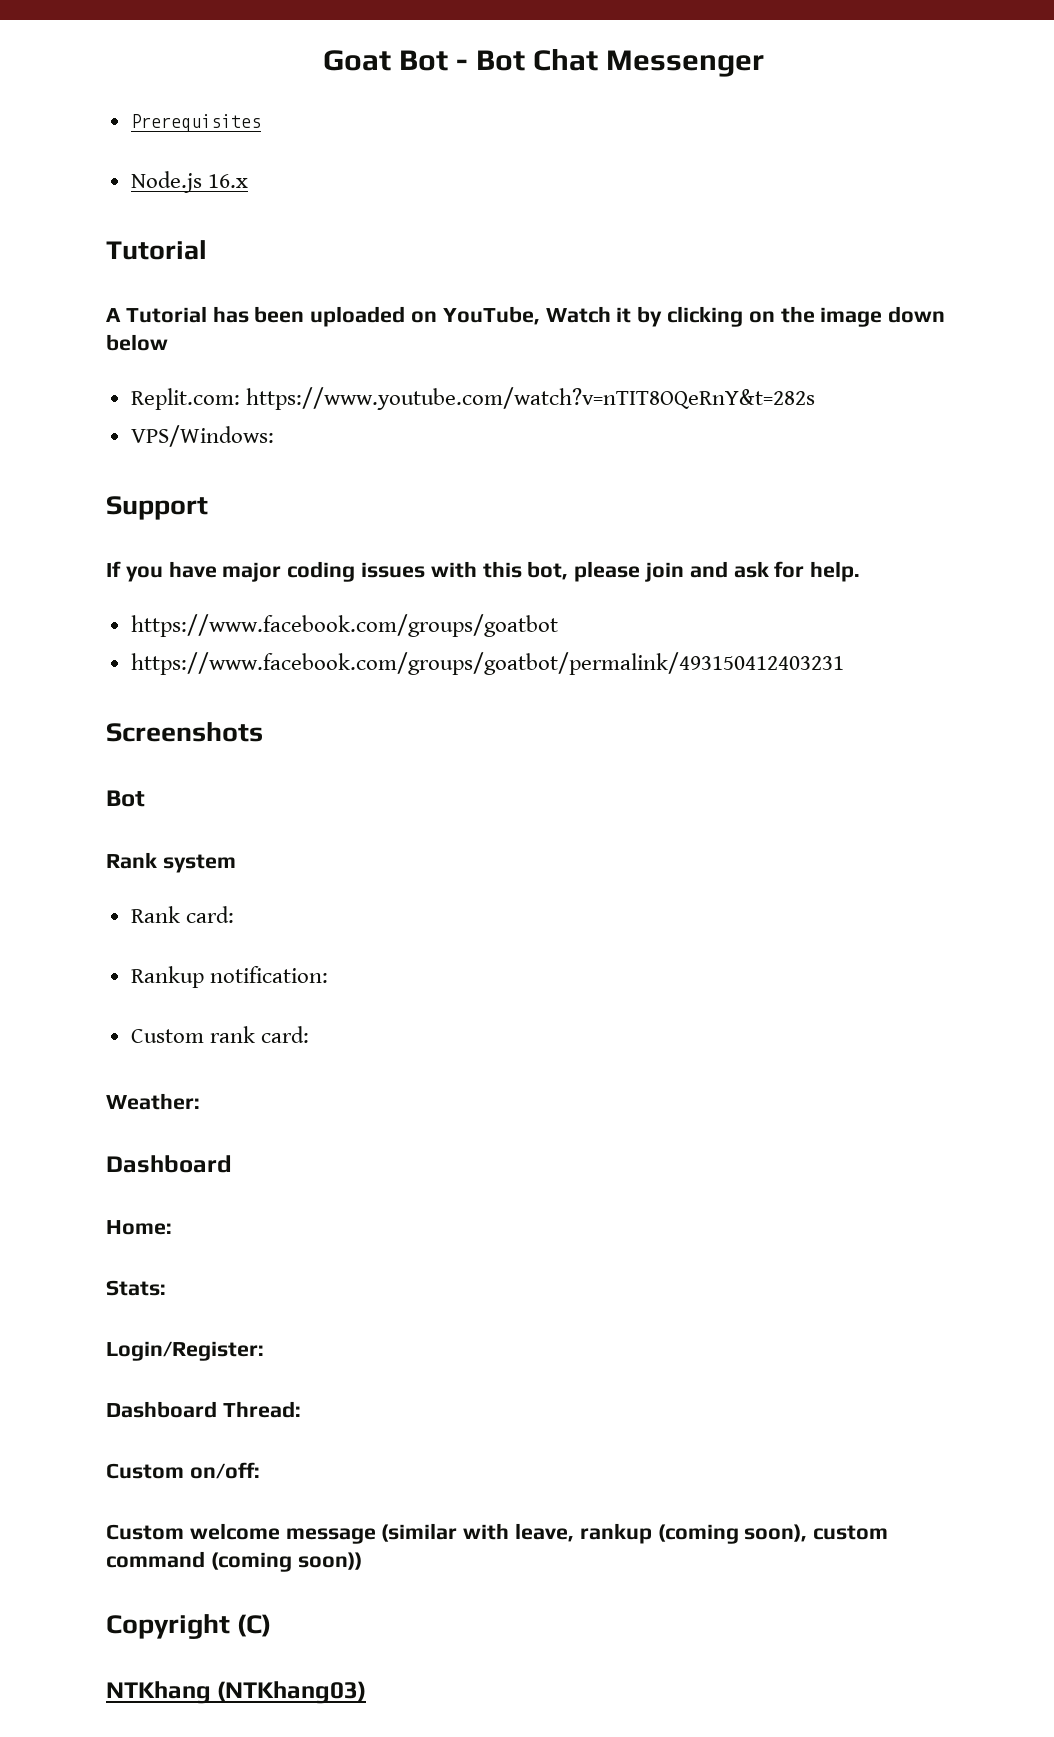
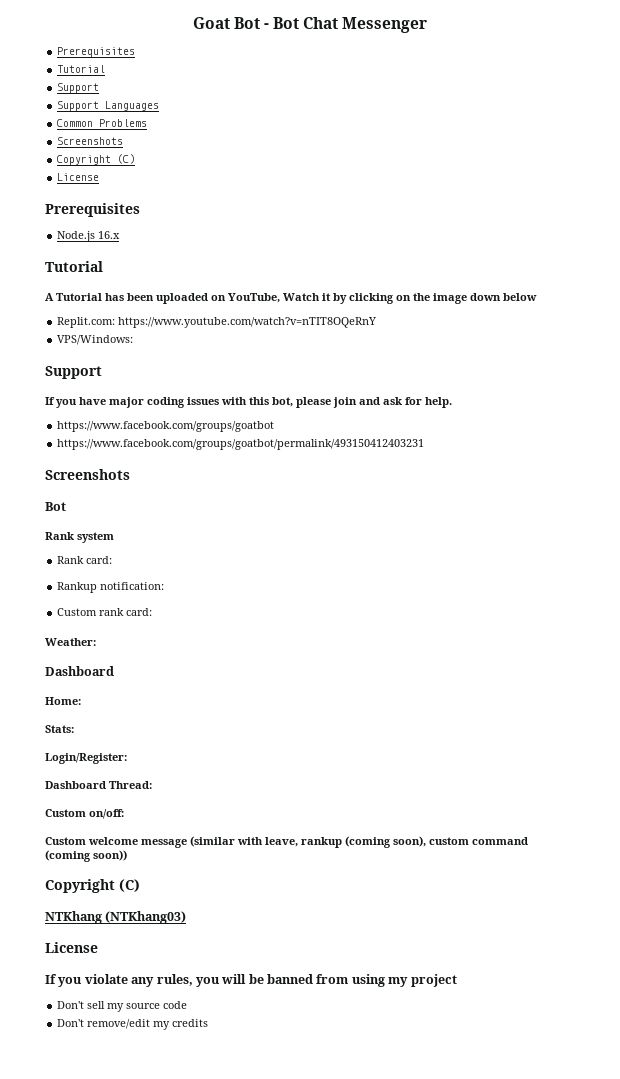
(261, 123) none -> [57,65,106,73] [57,83,100,93] [57,101,160,111] [57,119,148,127] [57,137,124,145] [57,154,136,165] [57,173,100,181] [45,203,140,217] // Tutorial // Support // Support Languages // Common Problems // Screenshots // Copyright (C) // License // Prerequisites
[245,387,815,410] https://www.youtube.com/watch?v=nTIT8OQeRnY&t=282s -> [118,317,377,328] https://www.youtube.com/watch?v=nTIT8OQeRnY
(367, 1692) none -> [45,942,98,953] [45,974,457,987] [57,1001,188,1012] [57,1019,209,1030] // License // If you violate any rules, you will be banned from using my project // Don't sell my source code // Don't remove/edit my credits

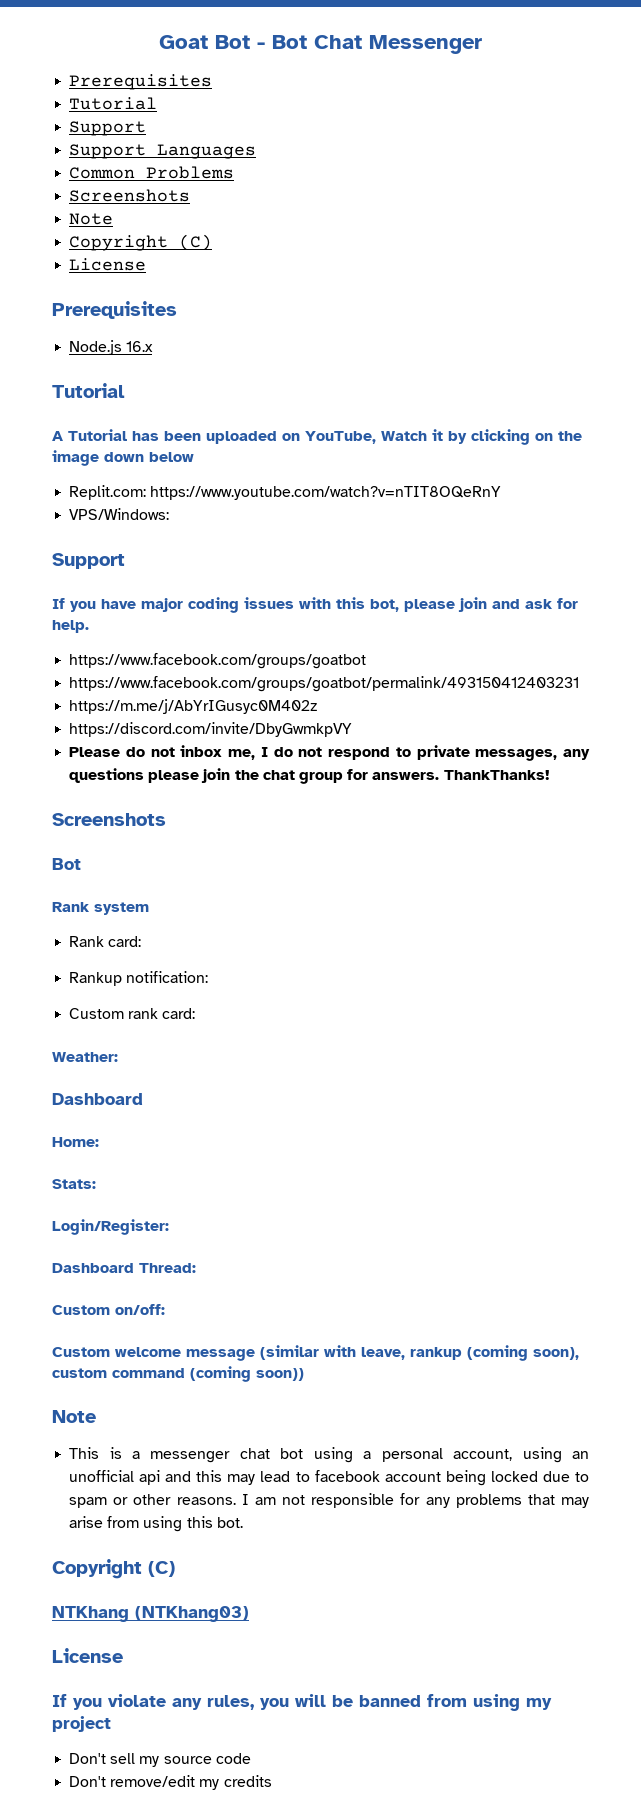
(124, 141) none -> [69,213,114,225] // Note
(425, 444) none -> [69,699,318,714] [69,722,353,737] [69,745,590,761] [69,768,550,784] // https://m.me/j/AbYrIGusyc0M402z // https://discord.com/invite/DbyGwmkpVY // Please do not inbox me, I do not respond to private messages, any questions please join the chat group for answers. ThankThanks!
(127, 855) none -> [52,1410,96,1423] [69,1447,589,1463] [69,1470,589,1486] [69,1493,590,1508] [69,1516,243,1532] // Note // This is a messenger chat bot using a personal account, using an unofficial api and this may lead to facebook account being locked due to spam or other reasons. I am not responsible for any problems that may arise from using this bot.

○ ○ ○ ○ ○ ○ ○

* [EXERCISE INSTRUCTIONS] Every record above should be set down exactly, with the pictures left out.

* [TASK RESPONSE]
(261, 123) none -> [57,65,106,73] [57,83,100,93] [57,101,160,111] [57,119,148,127] [57,137,124,145] [57,154,136,165] [57,173,100,181] [45,203,140,217] // Tutorial // Support // Support Languages // Common Problems // Screenshots // Copyright (C) // License // Prerequisites
[245,387,815,410] https://www.youtube.com/watch?v=nTIT8OQeRnY&t=282s -> [118,317,377,328] https://www.youtube.com/watch?v=nTIT8OQeRnY
(367, 1692) none -> [45,942,98,953] [45,974,457,987] [57,1001,188,1012] [57,1019,209,1030] // License // If you violate any rules, you will be banned from using my project // Don't sell my source code // Don't remove/edit my credits

(124, 141) none -> [69,213,114,225] // Note
(425, 444) none -> [69,699,318,714] [69,722,353,737] [69,745,590,761] [69,768,550,784] // https://m.me/j/AbYrIGusyc0M402z // https://discord.com/invite/DbyGwmkpVY // Please do not inbox me, I do not respond to private messages, any questions please join the chat group for answers. ThankThanks!
(127, 855) none -> [52,1410,96,1423] [69,1447,589,1463] [69,1470,589,1486] [69,1493,590,1508] [69,1516,243,1532] // Note // This is a messenger chat bot using a personal account, using an unofficial api and this may lead to facebook account being locked due to spam or other reasons. I am not responsible for any problems that may arise from using this bot.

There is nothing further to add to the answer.